Now I certainly wouldn’t want to do down the efforts of Farm Safety week because there’s a huge amount of work to be done to get people in the industry – and that includes myself – to take a cool clear look at some of the dangers to which we often expose ourselves.
But the week-long campaign sometimes reminds me a bit of a line in the Guy Ritchie movie ‘Lock, Stock and Two Smoking Barrels’ in which the leader of a group of London mobsters yells at his henchmen who are under fire: “Can everyone stop getting shot!”
For, while the sentiment might have gained universal support, something slightly more concrete was probably required to deliver the outcome.
And the research I mentioned highlights some of the difficulties faced by anyone trying to tackle these issues. It was carried out by Aberdeen University where the psychology department seems to have spied enough material in the farming world for an entire conference.
But this work was quite specific and looked into the reasons why so many farmers don’t wear a helmet when they’re out on their quad bikes, especially when the Health and Safety Executive notes that despite the continuing dangers, no one who has been wearing a helmet has been killed in a quad accident in the UK.
It’s the simplest of precautions and, to be honest, represents little more than a minor inconvenience.
But I’m ashamed to admit that I would have to plead guilty to several of the entirely unworthy excuses given for not protecting your head, all of which look a bit pathetic when viewed in the summary of the research.
The survey conducted by Dr Amy Irwin and Jana Mihulkova found that while two-thirds (63.5%) of respondents stated they owned a helmet - less than a third of the sample (29.9%) reported wearing it either frequently or always.
The research delved into the underlying thought processes of this rash approach to physical safety – to try to find the real reasons why so few farmers actually wear a helmet when using their ATVs.
Some said they felt feel foolish wearing them on their own farm - or didn’t believe they drove fast enough to warrant them. Some felt that only inexperienced drivers or youngsters needed helmets, or that they were only required if driving on the road or if driving on open hill. Others said driving carefully was more important than wearing a helmet, while some said that helmets could be uncomfortable, hot or that they hindered their hearing.
Other comments included the fact that they often simply forgot to put them on or didn’t have time if they were rushing.
Admitting to using many of these excuses myself, I’m aware that a misplaced conceit in my ability to be careful (despite this being belied by a couple of lucky escapes) probably lies at the root of my attitude.
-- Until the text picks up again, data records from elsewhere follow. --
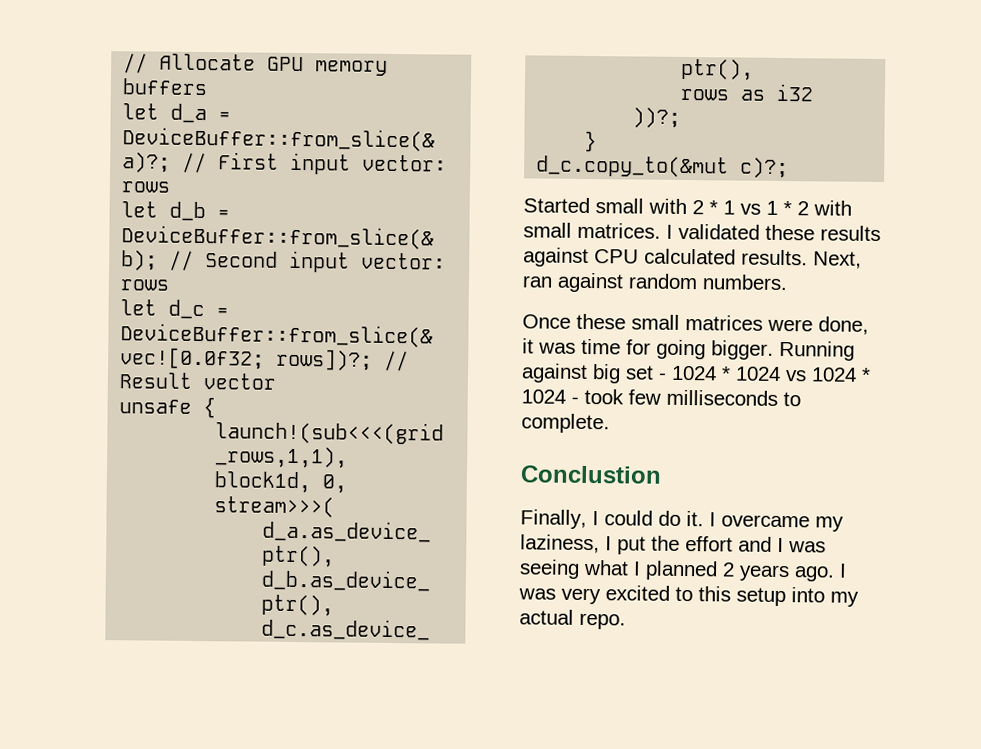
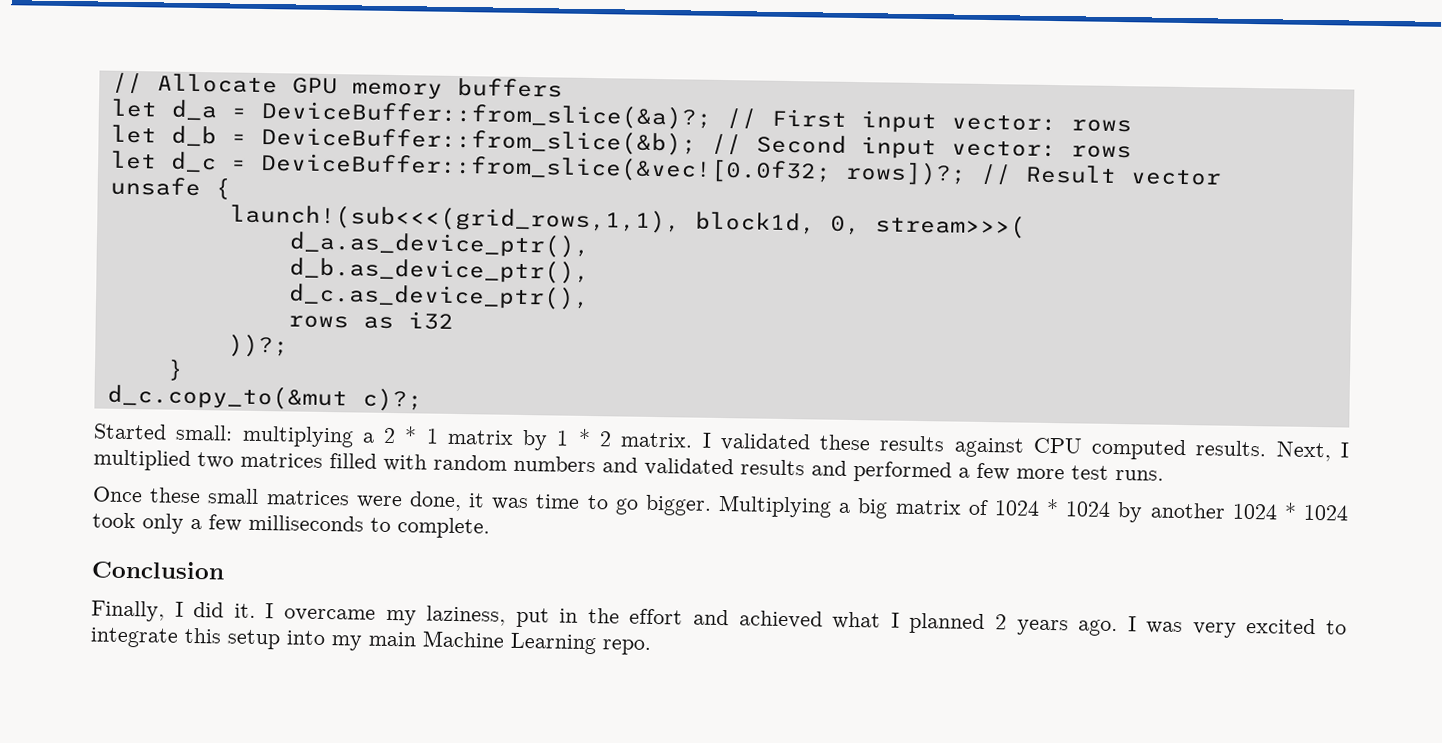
- Started small with 2 * 1 vs 1 * 2 with small matrices.
+ Started small: multiplying a 2 * 1 matrix by 1 * 2 matrix.
- I validated these results against CPU calculated results.
+ I validated these results against CPU computed results.
- Next, ran against random numbers.
+ Next, I multiplied two matrices filled with random numbers and validated results and performed a few more test runs.
- Once these small matrices were done, it was time for going bigger. Running against big set - 1024 * 1024 vs 1024 * 1024 - took few milliseconds to complete.
+ Once these small matrices were done, it was time to go bigger. Multiplying a big matrix of 1024 * 1024 by another 1024 * 1024 took only a few milliseconds to complete.
- Conclustion
+ Conclusion
- Finally, I could do it.
+ Finally, I did it.
- I overcame my laziness, I put the effort and I was seeing what I planned 2 years ago.
+ I overcame my laziness, put in the effort and achieved what I planned 2 years ago.
- I was very excited to this setup into my actual repo.
+ I was very excited to integrate this setup into my main Machine Learning repo.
With the HSE stating that most quad deaths could have been avoided by wearing a helmet, many steps have been taken to try to change this sort of attitude – including the offer of training from the manufacturers.
Building roll-over protection into these machines has also been looked at – but the additional framework was simply viewed as a means of attaching more bales or feed to the bike, making it more dangerous.
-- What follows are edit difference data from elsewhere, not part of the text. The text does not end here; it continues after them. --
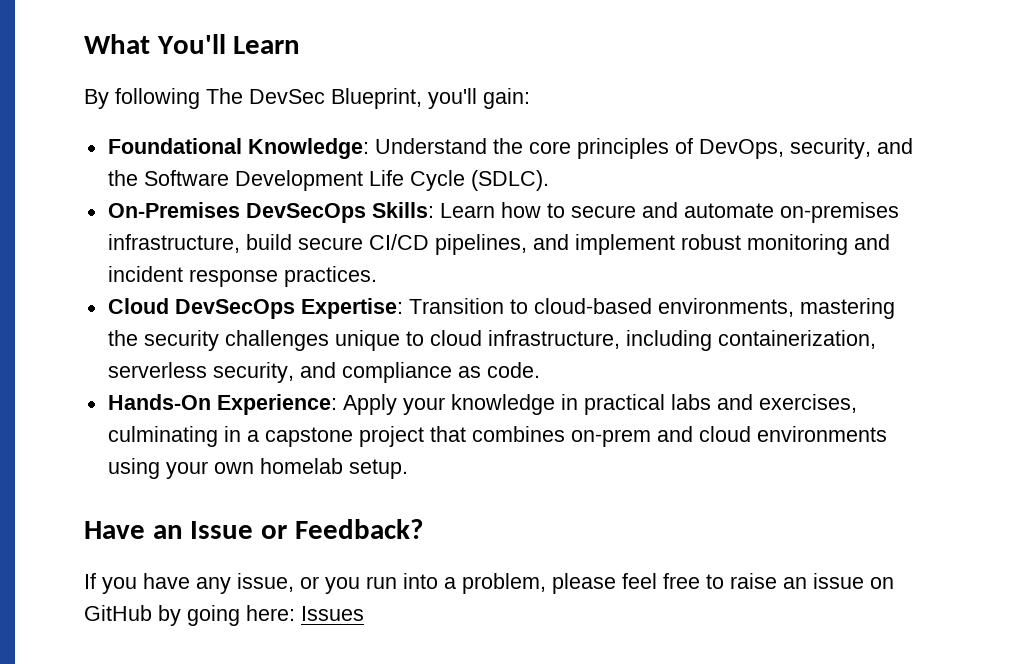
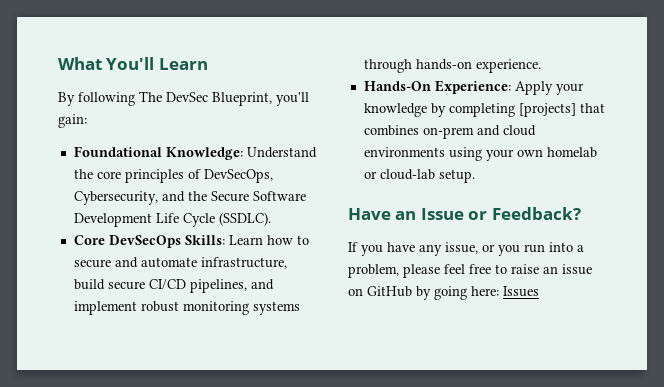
- Foundational Knowledge: Understand the core principles of DevOps, security, and the Software Development Life Cycle (SDLC).
- On-Premises DevSecOps Skills: Learn how to secure and automate on-premises infrastructure, build secure CI/CD pipelines, and implement robust monitoring and incident response practices.
- Cloud DevSecOps Expertise: Transition to cloud-based environments, mastering the security challenges unique to cloud infrastructure, including containerization, serverless security, and compliance as code.
+ Foundational Knowledge: Understand the core principles of DevSecOps, Cybersecurity, and the Secure Software Development Life Cycle (SSDLC).
+ Core DevSecOps Skills: Learn how to secure and automate infrastructure, build secure CI/CD pipelines, and implement robust monitoring systems through hands-on experience.
- Hands-On Experience: Apply your knowledge in practical labs and exercises, culminating in a capstone project that combines on-prem and cloud environments using your own homelab setup.
+ Hands-On Experience: Apply your knowledge by completing [projects] that combines on-prem and cloud environments using your own homelab or cloud-lab setup.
In Australia the number of quad-related deaths saw the Government offering financial incentives to farmers to change over to side-by-sides which at least contained the driver somewhat – but these vehicles aren’t always as well suited to Scotland’s hilly ground.
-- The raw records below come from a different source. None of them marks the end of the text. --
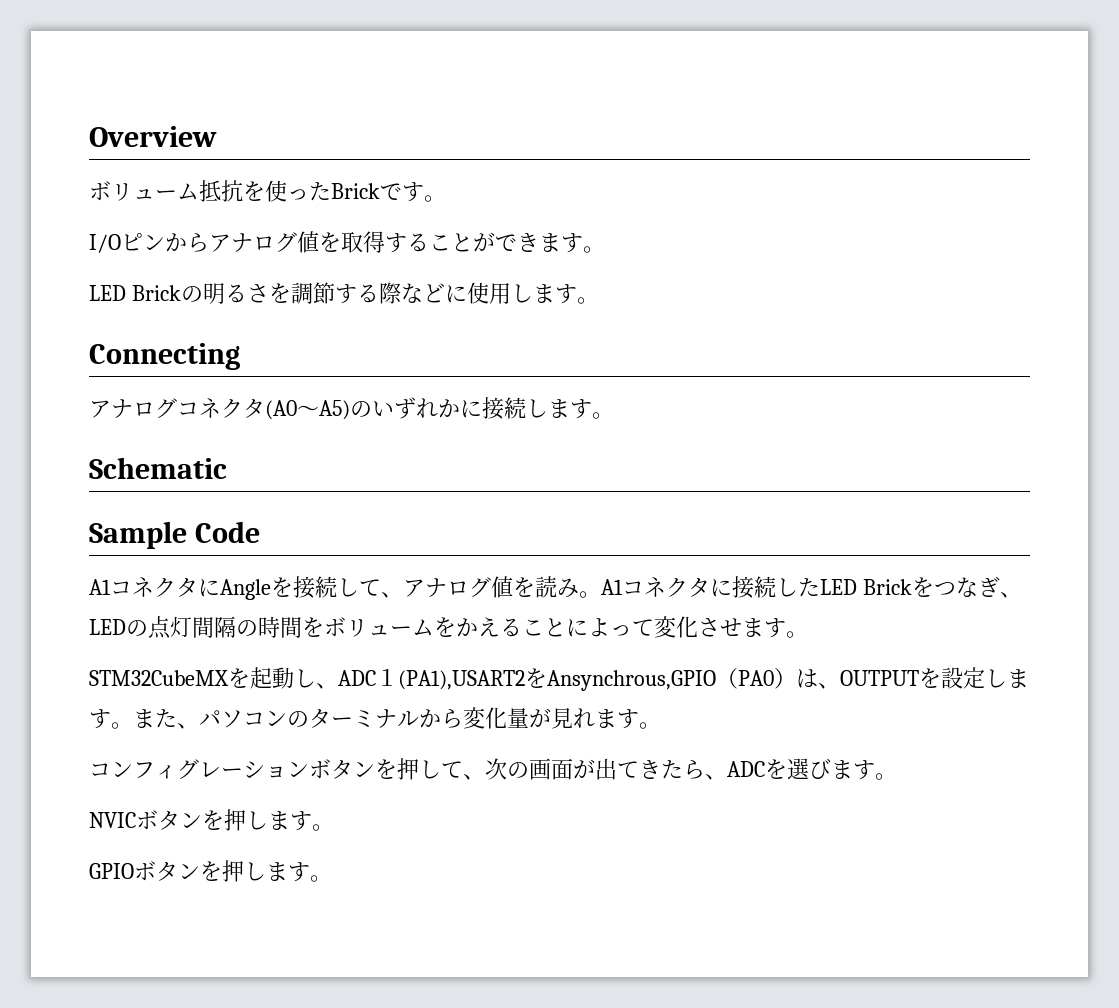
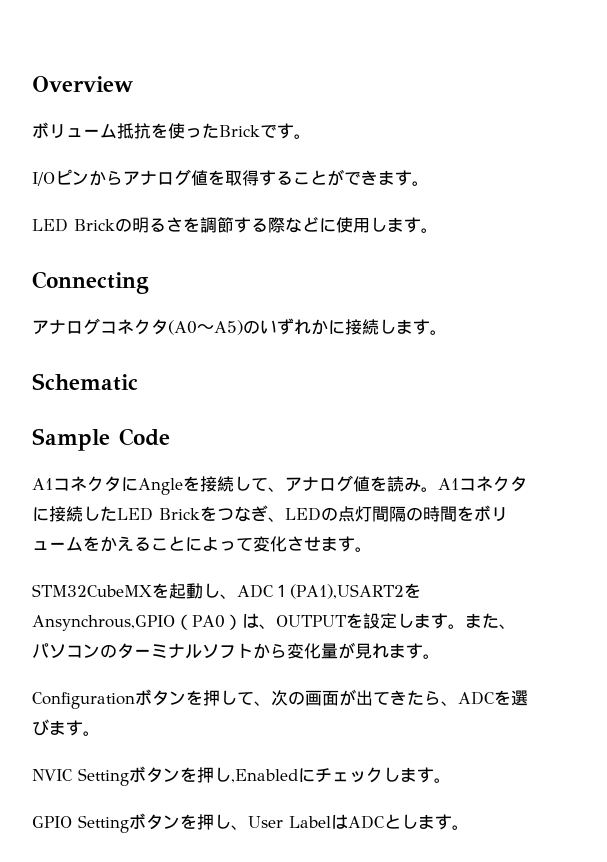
- また、パソコンのターミナルから変化量が見れます。
+ また、パソコンのターミナルソフトから変化量が見れます。
- コンフィグレーションボタンを押して、次の画面が出てきたら、ADCを選びます。
+ Configurationボタンを押して、次の画面が出てきたら、ADCを選びます。
- NVICボタンを押します。
+ NVIC Settingボタンを押し,Enabledにチェックします。
- GPIOボタンを押します。
+ GPIO Settingボタンを押し、User LabelはADCとします。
But while HSE can impose fines of £45,000 on companies failing to provide safety equipment and training – there’s not actual legal requirement to wear a helmet – and I’m beginning to think that this might be the quickest way to change mindsets.
Take car seatbelts, their use wasn’t really fully adopted until legislation was introduced making their use a legal obligation. And you could say the same for motorcycle helmets – and while their use was widely avoided at one stage, even the hairiest of hairy bikers nowadays pulls on some sort of head protector.
And while embarrassment at the feeble excuses for not wearing a helmet might be enough to get me to lid up, making helmet wearing a legal requirement would strengthen the incentive.